Melbourne is the love of my life. But I hate football. Absolutely detest it. I’ve always hated it. The smell, the sound, the taste… BLERGH. Melbourne I would happily take a bullet for. Football, on the other hand, don’t get me started. Actually I think you just did.
The only thing more suffocating than growing up marinated in something you are repelled by is having to strap on a fake smile and pretend you like it. ‘Why?’ I hear you ask. ‘Why did you feel you had to pretend to like it? Why didn’t you just say, “I hate cauliflower, I hate weeding and I hate football”?’

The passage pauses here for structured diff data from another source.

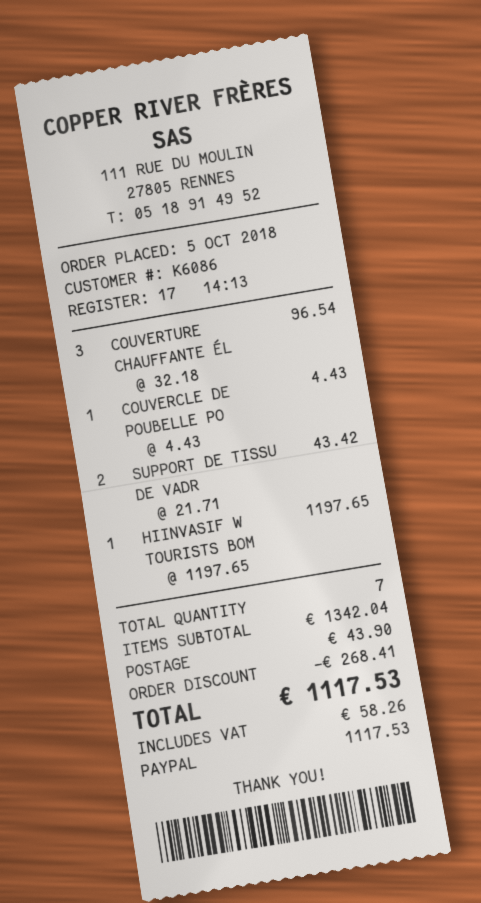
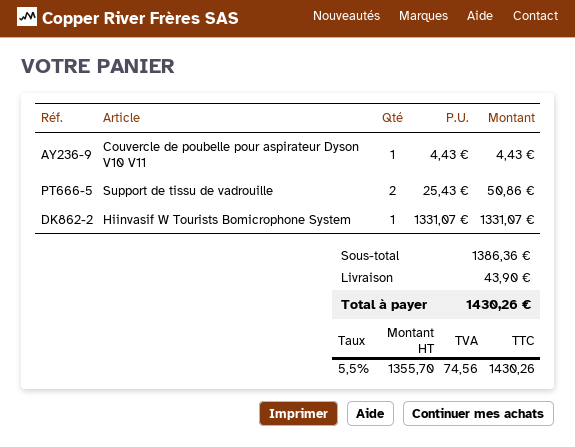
COUVERTURE CHAUFFANTE ÉL: 3 x 32.18 = 96.54 -> none
SUPPORT DE TISSU DE VADR: 2 x 21.71 = 43.42 -> 2 x 25.43 = 50.86
HIINVASIF W TOURISTS BOM: 1 x 1197.65 = 1197.65 -> 1 x 1331.07 = 1331.07
subtotal: 1342.04 -> 1386.36
discount: 268.41 -> none
tax: 58.26 -> 74.56
total: 1117.53 -> 1430.26

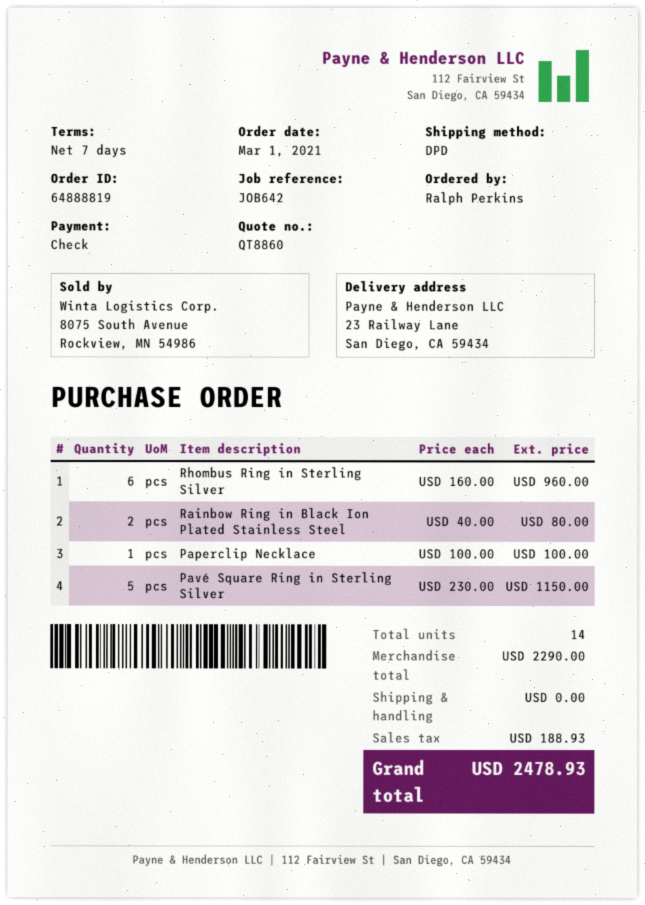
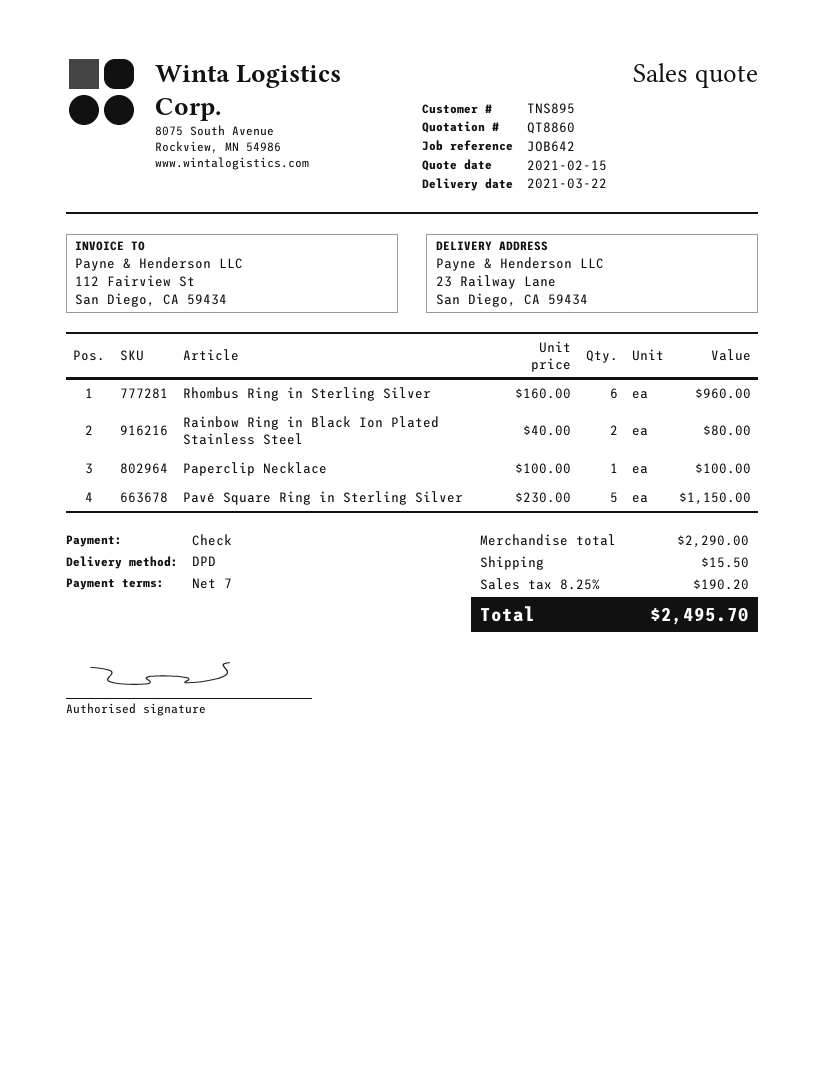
shipping: 0.00 -> 15.50
tax: 188.93 -> 190.20
total: 2478.93 -> 2495.70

My 12-year-old asked me the other day, ‘Why were you a Catholic when you were young?’ I thought for a minute and responded, ‘Because I didn’t know there was a choice.’ Football was the same.
Growing up in Melbourne in the ’70s and ’80s, I was embedded in a culture that was obsessed by football. I kept trying to fit in, thinking, ‘Surely all these people can’t be wrong, can they? What am I missing?’ I decided to just pretend.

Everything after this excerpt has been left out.